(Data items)
^^^^^^^^^^^^^^^^
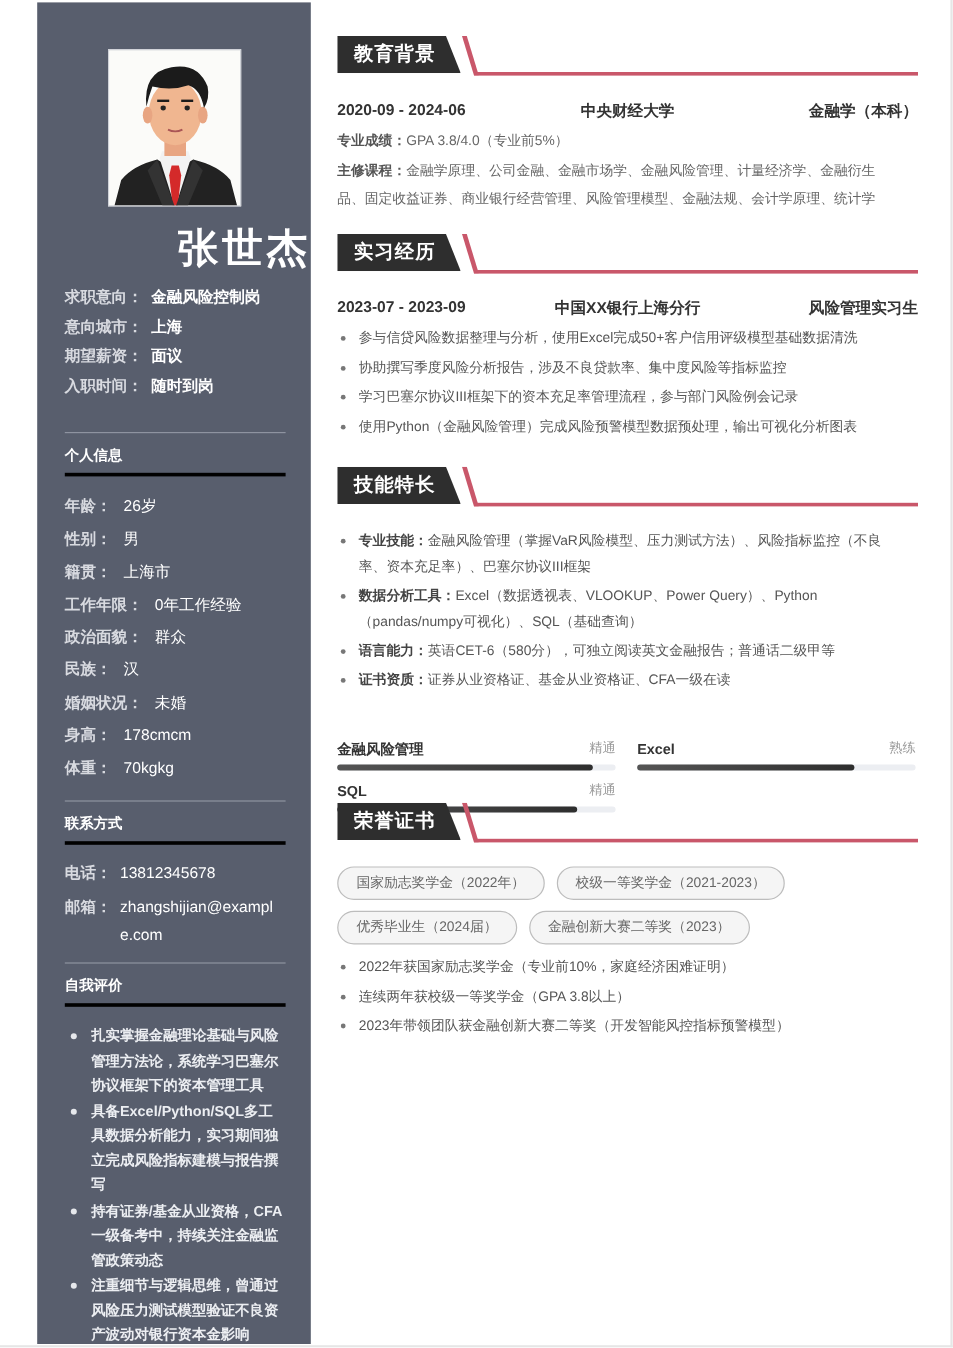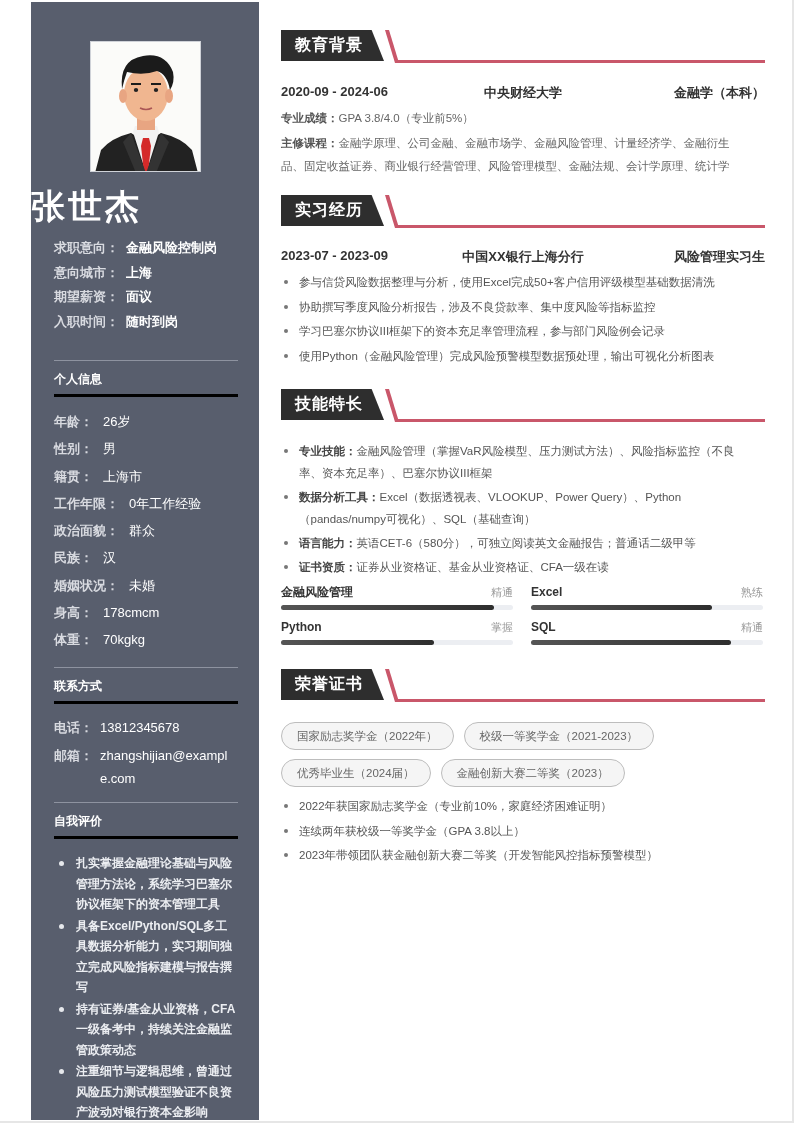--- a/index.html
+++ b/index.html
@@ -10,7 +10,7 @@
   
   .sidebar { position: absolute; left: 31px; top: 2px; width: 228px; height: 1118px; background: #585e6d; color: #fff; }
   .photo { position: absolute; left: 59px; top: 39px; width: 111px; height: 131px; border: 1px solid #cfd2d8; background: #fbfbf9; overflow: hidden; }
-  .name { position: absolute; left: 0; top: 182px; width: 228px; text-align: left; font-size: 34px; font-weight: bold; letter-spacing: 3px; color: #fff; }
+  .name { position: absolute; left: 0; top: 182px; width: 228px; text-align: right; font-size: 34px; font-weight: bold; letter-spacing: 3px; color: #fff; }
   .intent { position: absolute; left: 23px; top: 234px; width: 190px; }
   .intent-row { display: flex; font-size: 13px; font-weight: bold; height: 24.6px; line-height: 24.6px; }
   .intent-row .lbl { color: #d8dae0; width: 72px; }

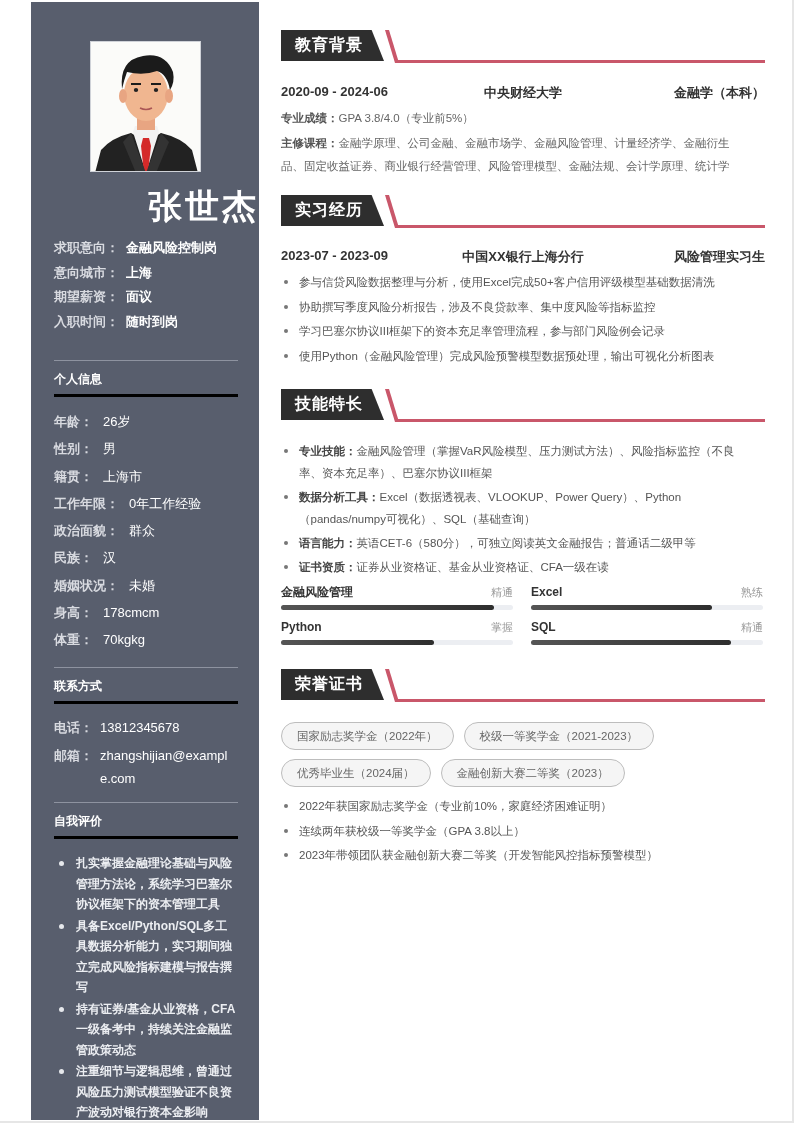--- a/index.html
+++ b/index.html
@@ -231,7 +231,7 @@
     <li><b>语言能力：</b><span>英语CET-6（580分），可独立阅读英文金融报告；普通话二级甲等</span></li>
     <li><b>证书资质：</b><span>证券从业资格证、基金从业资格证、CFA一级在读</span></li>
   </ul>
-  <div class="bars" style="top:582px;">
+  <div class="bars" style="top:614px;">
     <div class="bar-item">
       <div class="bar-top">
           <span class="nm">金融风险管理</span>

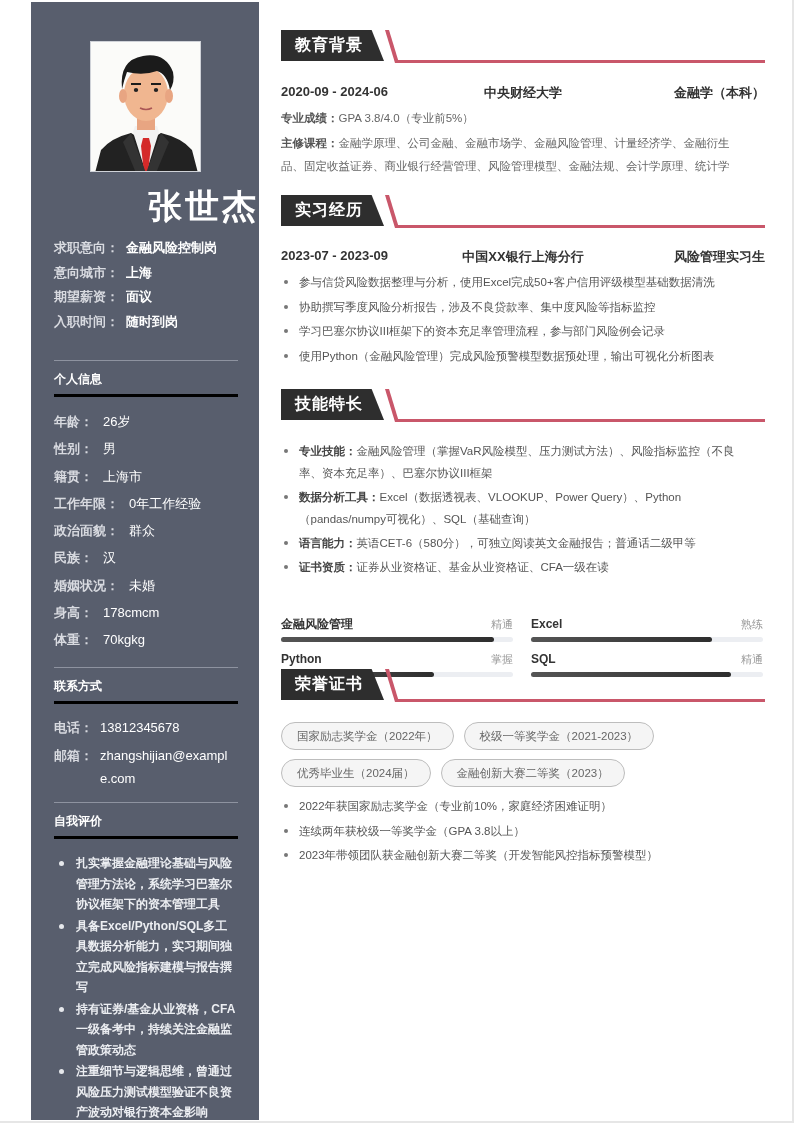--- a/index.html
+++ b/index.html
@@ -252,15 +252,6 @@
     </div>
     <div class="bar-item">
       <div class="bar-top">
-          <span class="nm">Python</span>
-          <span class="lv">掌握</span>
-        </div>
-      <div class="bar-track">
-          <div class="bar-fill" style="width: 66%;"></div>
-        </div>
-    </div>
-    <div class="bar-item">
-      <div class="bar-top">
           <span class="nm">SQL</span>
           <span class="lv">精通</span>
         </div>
^^^^^^^^^^^^^^^^
◆ TASK
Report all lines of the data that include the word "color".

◆ COMPLETED TASK
   .sidebar { position: absolute; left: 31px; top: 2px; width: 228px; height: 1118px; background: #585e6d; color: #fff; }
-  .name { position: absolute; left: 0; top: 182px; width: 228px; text-align: left; font-size: 34px; font-weight: bold; letter-spacing: 3px; color: #fff; }
+  .name { position: absolute; left: 0; top: 182px; width: 228px; text-align: right; font-size: 34px; font-weight: bold; letter-spacing: 3px; color: #fff; }
   .intent-row .lbl { color: #d8dae0; width: 72px; }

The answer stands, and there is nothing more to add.